One Fifty One? No, It’s Worth Far More…

25 Monday May 2015

Posted by Wexboy in Uncategorized

≈ 3 Comments

Tags

Alan Walsh, hazardous waste, IAWS, metals recycling, NTR plc, One Fifty One plc, One51, Pageant Holdings, Philip Lynch, plastics, Straight plc, Sum-of-the-Parts Analysis

A One Fifty One plc investment write-up has long been outstanding from me now, as certain readers have reminded me! It’s high time now I rectify this – especially since I’ve already highlighted One51 & its CEO, Alan Walsh, play an integral role in the unfolding NTR plc story. Of course, One51’s also another classic example of Celtic Tiger hubris & near-collapse – but its future definitely looks far more promising…

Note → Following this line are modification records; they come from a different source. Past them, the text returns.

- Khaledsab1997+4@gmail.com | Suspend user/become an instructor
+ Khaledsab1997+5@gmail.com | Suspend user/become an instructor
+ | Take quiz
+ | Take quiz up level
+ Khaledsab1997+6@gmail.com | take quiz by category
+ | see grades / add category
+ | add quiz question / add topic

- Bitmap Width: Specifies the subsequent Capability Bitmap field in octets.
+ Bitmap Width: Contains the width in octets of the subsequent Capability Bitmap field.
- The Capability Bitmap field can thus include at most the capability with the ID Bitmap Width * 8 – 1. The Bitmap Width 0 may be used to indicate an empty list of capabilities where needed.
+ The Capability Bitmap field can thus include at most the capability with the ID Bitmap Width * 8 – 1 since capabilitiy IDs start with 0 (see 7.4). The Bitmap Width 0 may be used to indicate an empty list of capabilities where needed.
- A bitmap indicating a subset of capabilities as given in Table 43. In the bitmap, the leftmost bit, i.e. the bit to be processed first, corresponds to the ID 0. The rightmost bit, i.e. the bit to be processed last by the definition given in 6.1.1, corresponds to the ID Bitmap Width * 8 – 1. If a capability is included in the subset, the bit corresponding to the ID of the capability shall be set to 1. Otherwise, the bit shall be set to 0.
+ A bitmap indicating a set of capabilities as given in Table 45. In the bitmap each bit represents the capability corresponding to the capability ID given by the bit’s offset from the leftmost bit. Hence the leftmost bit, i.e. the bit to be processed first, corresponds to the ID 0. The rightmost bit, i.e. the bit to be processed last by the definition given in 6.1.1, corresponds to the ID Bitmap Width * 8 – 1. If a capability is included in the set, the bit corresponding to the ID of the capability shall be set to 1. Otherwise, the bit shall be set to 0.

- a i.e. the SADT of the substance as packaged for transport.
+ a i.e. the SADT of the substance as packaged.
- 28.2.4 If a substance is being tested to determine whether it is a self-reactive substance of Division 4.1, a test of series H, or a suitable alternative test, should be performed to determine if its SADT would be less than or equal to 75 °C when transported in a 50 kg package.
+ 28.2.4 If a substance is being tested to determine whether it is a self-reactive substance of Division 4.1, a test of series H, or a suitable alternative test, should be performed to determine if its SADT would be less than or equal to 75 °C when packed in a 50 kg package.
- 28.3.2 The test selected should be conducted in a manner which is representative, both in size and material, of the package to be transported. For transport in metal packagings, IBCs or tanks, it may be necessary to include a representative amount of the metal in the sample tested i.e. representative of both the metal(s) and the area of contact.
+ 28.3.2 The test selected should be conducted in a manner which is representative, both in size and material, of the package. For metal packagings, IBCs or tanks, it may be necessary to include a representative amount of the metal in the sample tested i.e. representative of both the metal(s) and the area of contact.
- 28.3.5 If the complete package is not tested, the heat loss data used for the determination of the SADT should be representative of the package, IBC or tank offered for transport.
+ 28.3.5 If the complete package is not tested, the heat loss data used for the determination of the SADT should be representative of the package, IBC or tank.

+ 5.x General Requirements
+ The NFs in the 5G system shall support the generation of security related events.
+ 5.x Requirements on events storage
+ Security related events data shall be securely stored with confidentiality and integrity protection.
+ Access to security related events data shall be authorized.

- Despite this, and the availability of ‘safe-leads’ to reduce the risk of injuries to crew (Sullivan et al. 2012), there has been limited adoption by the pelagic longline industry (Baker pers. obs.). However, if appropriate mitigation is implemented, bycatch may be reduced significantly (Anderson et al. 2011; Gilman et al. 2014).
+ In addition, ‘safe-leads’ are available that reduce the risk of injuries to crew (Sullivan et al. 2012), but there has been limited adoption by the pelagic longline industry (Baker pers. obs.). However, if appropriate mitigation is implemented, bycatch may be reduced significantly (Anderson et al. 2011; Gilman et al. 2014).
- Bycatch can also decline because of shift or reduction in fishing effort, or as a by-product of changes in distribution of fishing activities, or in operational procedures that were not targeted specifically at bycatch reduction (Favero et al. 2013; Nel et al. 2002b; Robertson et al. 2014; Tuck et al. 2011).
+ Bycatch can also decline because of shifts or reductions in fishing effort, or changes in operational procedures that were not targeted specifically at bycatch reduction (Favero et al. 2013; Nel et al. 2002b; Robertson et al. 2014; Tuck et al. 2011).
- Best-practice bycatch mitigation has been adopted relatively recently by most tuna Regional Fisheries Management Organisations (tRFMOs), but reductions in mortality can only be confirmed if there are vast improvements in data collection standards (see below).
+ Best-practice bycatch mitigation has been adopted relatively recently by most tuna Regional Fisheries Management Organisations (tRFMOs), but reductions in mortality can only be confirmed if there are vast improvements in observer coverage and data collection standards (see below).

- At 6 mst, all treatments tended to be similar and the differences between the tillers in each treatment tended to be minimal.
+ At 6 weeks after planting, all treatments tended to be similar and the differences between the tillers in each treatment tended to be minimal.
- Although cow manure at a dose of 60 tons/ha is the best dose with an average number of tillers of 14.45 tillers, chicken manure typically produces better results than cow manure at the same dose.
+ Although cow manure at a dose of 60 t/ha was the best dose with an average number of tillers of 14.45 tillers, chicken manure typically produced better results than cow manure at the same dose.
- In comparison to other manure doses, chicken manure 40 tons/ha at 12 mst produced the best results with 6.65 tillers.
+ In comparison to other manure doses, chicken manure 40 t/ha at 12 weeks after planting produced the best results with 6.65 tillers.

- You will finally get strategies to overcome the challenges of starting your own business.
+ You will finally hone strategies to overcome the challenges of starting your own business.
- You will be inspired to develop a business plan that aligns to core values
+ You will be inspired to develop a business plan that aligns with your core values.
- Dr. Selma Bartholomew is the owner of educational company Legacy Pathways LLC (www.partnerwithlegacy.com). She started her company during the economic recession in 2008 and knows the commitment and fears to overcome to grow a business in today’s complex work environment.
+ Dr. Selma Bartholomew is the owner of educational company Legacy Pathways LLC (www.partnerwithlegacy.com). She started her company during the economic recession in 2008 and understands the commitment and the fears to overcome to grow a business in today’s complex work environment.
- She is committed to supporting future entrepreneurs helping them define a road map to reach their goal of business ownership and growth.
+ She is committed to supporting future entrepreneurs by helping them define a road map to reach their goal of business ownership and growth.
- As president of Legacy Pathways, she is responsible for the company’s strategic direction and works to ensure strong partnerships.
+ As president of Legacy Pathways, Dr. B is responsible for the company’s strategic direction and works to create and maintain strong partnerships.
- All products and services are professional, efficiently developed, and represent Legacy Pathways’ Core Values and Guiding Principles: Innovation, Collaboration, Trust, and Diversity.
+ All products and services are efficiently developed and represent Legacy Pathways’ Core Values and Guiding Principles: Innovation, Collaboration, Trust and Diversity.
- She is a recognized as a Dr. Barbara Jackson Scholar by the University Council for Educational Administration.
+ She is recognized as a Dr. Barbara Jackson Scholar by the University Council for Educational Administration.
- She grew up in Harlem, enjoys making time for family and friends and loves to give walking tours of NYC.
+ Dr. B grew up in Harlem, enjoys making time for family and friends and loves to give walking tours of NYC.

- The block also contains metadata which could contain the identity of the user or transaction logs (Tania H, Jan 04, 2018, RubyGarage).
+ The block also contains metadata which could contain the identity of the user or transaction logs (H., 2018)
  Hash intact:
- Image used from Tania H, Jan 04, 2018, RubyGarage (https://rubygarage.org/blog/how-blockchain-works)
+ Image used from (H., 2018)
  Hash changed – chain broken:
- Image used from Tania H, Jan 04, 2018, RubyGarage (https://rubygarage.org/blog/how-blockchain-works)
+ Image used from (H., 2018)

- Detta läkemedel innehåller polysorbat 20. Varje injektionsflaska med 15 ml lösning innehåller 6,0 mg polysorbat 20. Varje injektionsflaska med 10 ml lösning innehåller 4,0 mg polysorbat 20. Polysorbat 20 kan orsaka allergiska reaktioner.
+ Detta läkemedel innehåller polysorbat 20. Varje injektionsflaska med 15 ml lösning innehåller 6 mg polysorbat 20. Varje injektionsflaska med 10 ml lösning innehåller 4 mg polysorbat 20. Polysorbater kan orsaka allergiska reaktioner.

Let’s rewind:  In 2005, members of the Irish Agricultural Wholesale Society Ltd. approved the creation of One51. In bygone years, it would probably have remained just a sub. of the Society, conservatively managing its investment properties & portfolio. But the Celtic Tiger demanded something more ambitious, so it became a stand-alone company: a) When Society members became direct shareholders in One51, via a Feb-2007 share exchange, and b) grey market trading commenced in One51’s shares at the end of Oct-2007.

[NB: Irish grey market shares are unlisted – akin to unlisted UK shares (which trade via matched bargain), or US OTC/Pink Sheet stocks (but without the benefit necessarily of market-makers). One51 now has a quarter billion dollar market cap, and its standards of reporting, corporate governance & investor relations equal any of its listed peers, but it’s still a grey market share…so be aware of the usual investor health warnings. But if you’re still interested, you can discuss and/or trade One51 with these brokers.]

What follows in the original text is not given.